Problem requirements: Leave out any pictures and transcribe all other data below exactly.

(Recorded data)
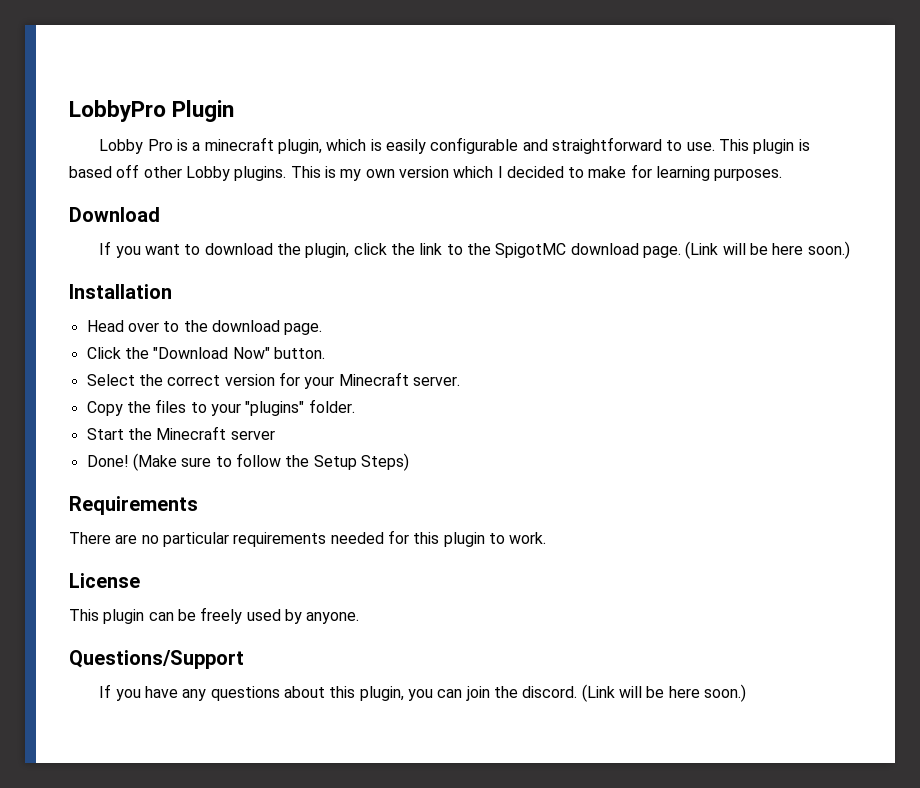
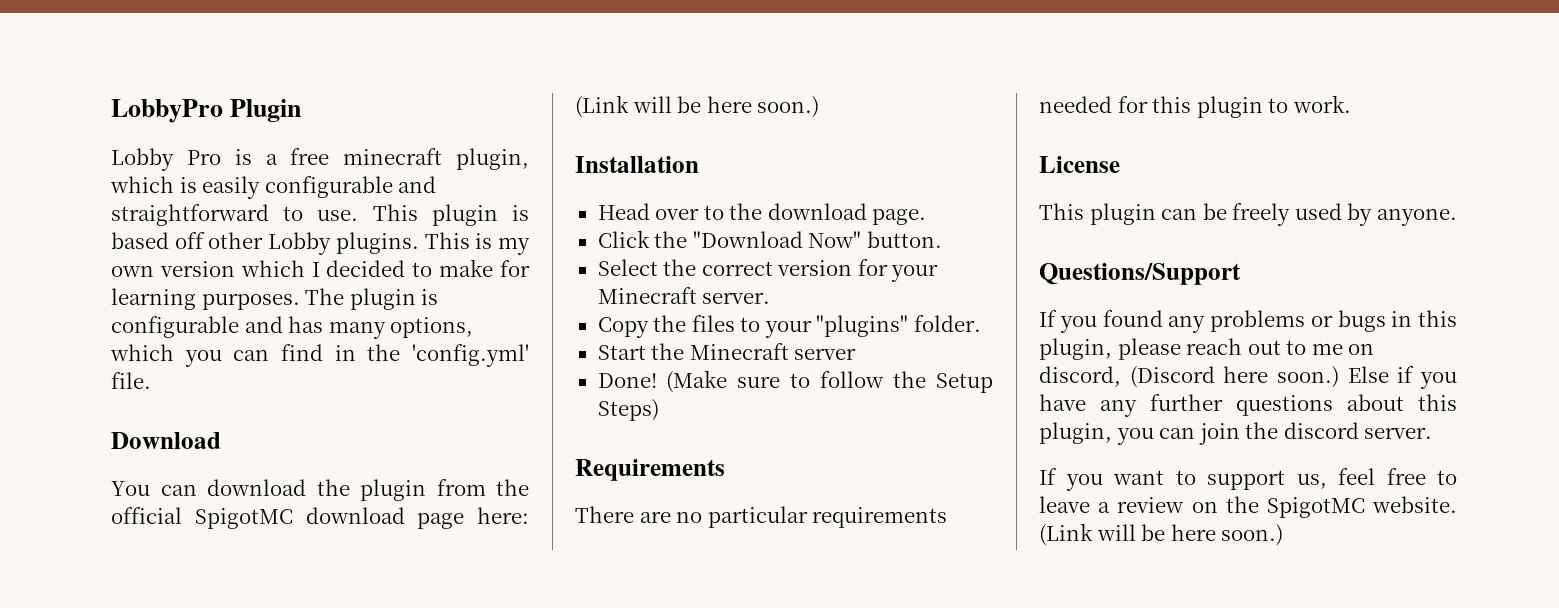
(201, 146) none -> [290,148,330,165] free
[69,207,160,222] [99,241,681,258] // Download // If you want to download the plugin, click the link to the SpigotMC download page. -> [305,288,439,310] [111,316,474,339] [110,344,529,367] [111,372,151,389] [111,432,221,449] [111,479,529,501] [111,507,529,529] The plugin is configurable and has many options, which you can find in the 'config.yml' file. // Download // You can download the plugin from the official SpigotMC download page here:
(141, 695) none -> [1102,310,1457,333] [1039,338,1375,360] [1039,366,1457,389] found any problems or bugs in this plugin, please reach out to me on discord, (Discord here soon.) Else if you
(207, 695) none -> [1150,394,1223,411] further
[522,686,578,698] discord. -> [1283,422,1433,439] [1039,468,1457,491] [1039,496,1457,518] discord server. // If you want to support us, feel free to leave a review on the SpigotMC website.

Finished exercise:
(201, 146) none -> [290,148,330,165] free
[69,207,160,222] [99,241,681,258] // Download // If you want to download the plugin, click the link to the SpigotMC download page. -> [305,288,439,310] [111,316,474,339] [110,344,529,367] [111,372,151,389] [111,432,221,449] [111,479,529,501] [111,507,529,529] The plugin is configurable and has many options, which you can find in the 'config.yml' file. // Download // You can download the plugin from the official SpigotMC download page here:
(141, 695) none -> [1102,310,1457,333] [1039,338,1375,360] [1039,366,1457,389] found any problems or bugs in this plugin, please reach out to me on discord, (Discord here soon.) Else if you
(207, 695) none -> [1150,394,1223,411] further
[522,686,578,698] discord. -> [1283,422,1433,439] [1039,468,1457,491] [1039,496,1457,518] discord server. // If you want to support us, feel free to leave a review on the SpigotMC website.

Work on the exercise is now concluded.